Mooi van het André-personage is dat hij weliswaar sympathiek overkomt, maar tegelijk niet volledig te vertrouwen is. “Ja, dat was heel belangrijk. Het wantrouwen, de angst die het systeem oproept. In goedkope televisiefilms is de liefdespartner altijd rein, wijs en onschuldig, met daar tegenover een kwaadaardige systeem van gehate, boosaardige mannen. Dat is veel te simpel. Het systeem staat niet los van ons, het zit in ons, onze taal, onze ‘biopolitik’. Daarom moet de liefde tussen Barbara en André ook doordrenkt zijn van wantrouwen. In liefde kan men ook wantrouwen. Mijn zoon had drie weken verkering toen zijn meisje gevraagd had of hij van haar hield. ‘Wat moet ik doen?’ vroeg hij mij. Ik zei: ‘Zeg niet dat je van haar houdt, maar hou die spanning vast.’ In liefdesrelaties is macht allesbepalend. Wie zich openstelt is zwak, en kan vernietigd worden.”

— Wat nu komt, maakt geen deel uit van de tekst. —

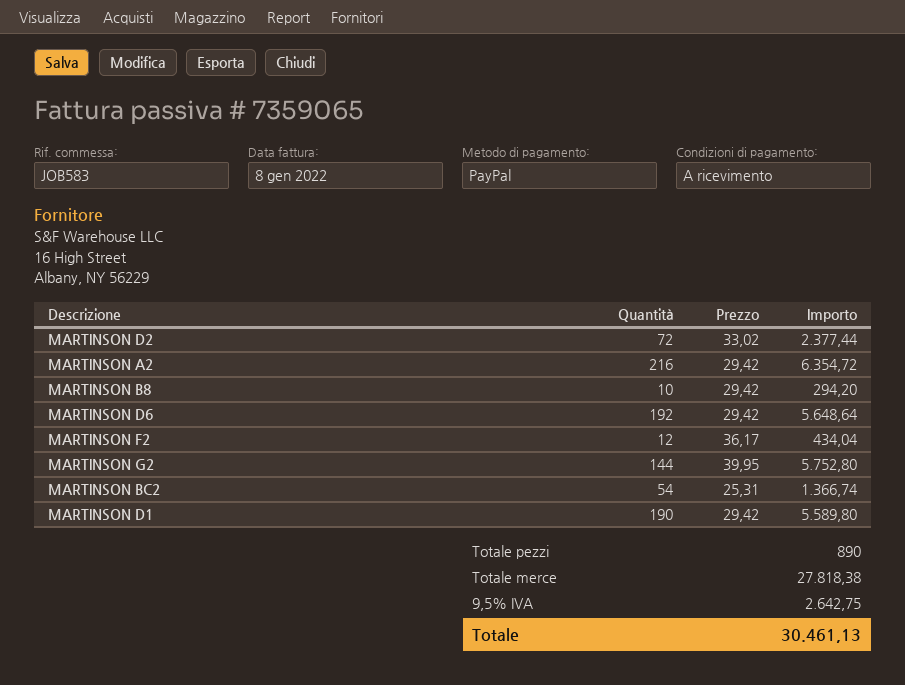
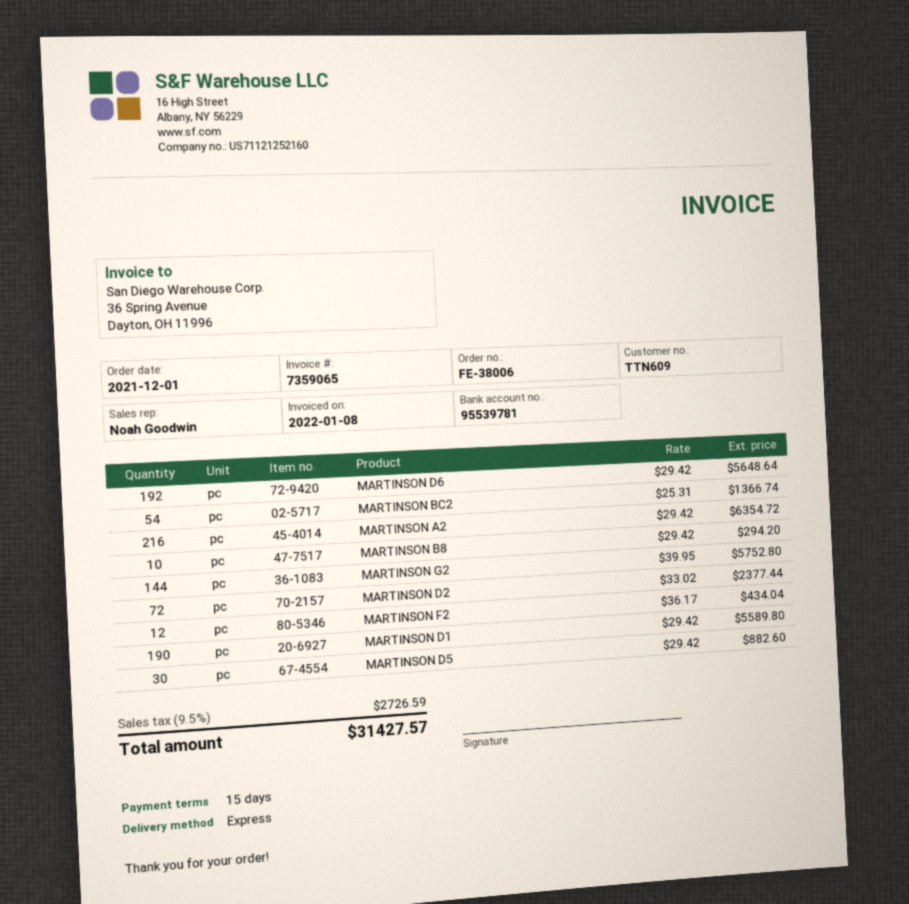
payment terms: on receipt -> 15 days
MARTINSON D5: none -> 30 x 29.42 = 882.60
tax: 9.5% = 2642.75 -> 9.5% = 2726.59
total: 30461.13 -> 31427.57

Het landschap in uw film is fraai en dreigend tegelijk. “Lang dacht men dat de DDR zoiets was als Noord-Korea. Het is er koud, men heeft niets te eten en iedereen ziet er ongezond uit want er zijn geen sinaasappels. Het Westen is Technicolor, met frisse huidskleuren en geschoren oksels. In het oosten hebben ze van die grote bossen onder hun armen. Je ziet dat zelfs bij Hitchcock, in Torn Curtain, of in The Spy Who Came In from the Cold. Dat beeld klopt natuurlijk niet. Ik ben veel in de DDR geweest, en het groen was er even mooi, het water even aangenaam om in te zwemmen. Ik wilde juist laten zien dat het er ondanks het gevaar ook schoonheid was.”

Dit is de vijfde speelfilm met Nina Hoss sinds 2001: wat is er veranderd door de jaren heen? “Een hogere intensiteit: we praten veel meer met elkaar. Voor mij is het zo dat wanneer ik haar voor me zie in een rol, het altijd als iemand is die nergens bij hoort. Ze heeft geen aarding. Ik zie haar nooit als buurvrouw of huisvrouw, altijd als iemand waar eenzaamheid aan kleeft. Dat maakt haar voor mijn soort cinema een buitengewoon dankbare actrice. Het is als Burt Lancaster in The Killers: er hangt wat omheen, die rouw wellicht. Ik krijg dat er niet uit en dat wil ik ook helemaal niet. ”

Eigenlijk als Tilda Swinton. En net zo goed. “Ik kan het alleen maar met je eens zijn.”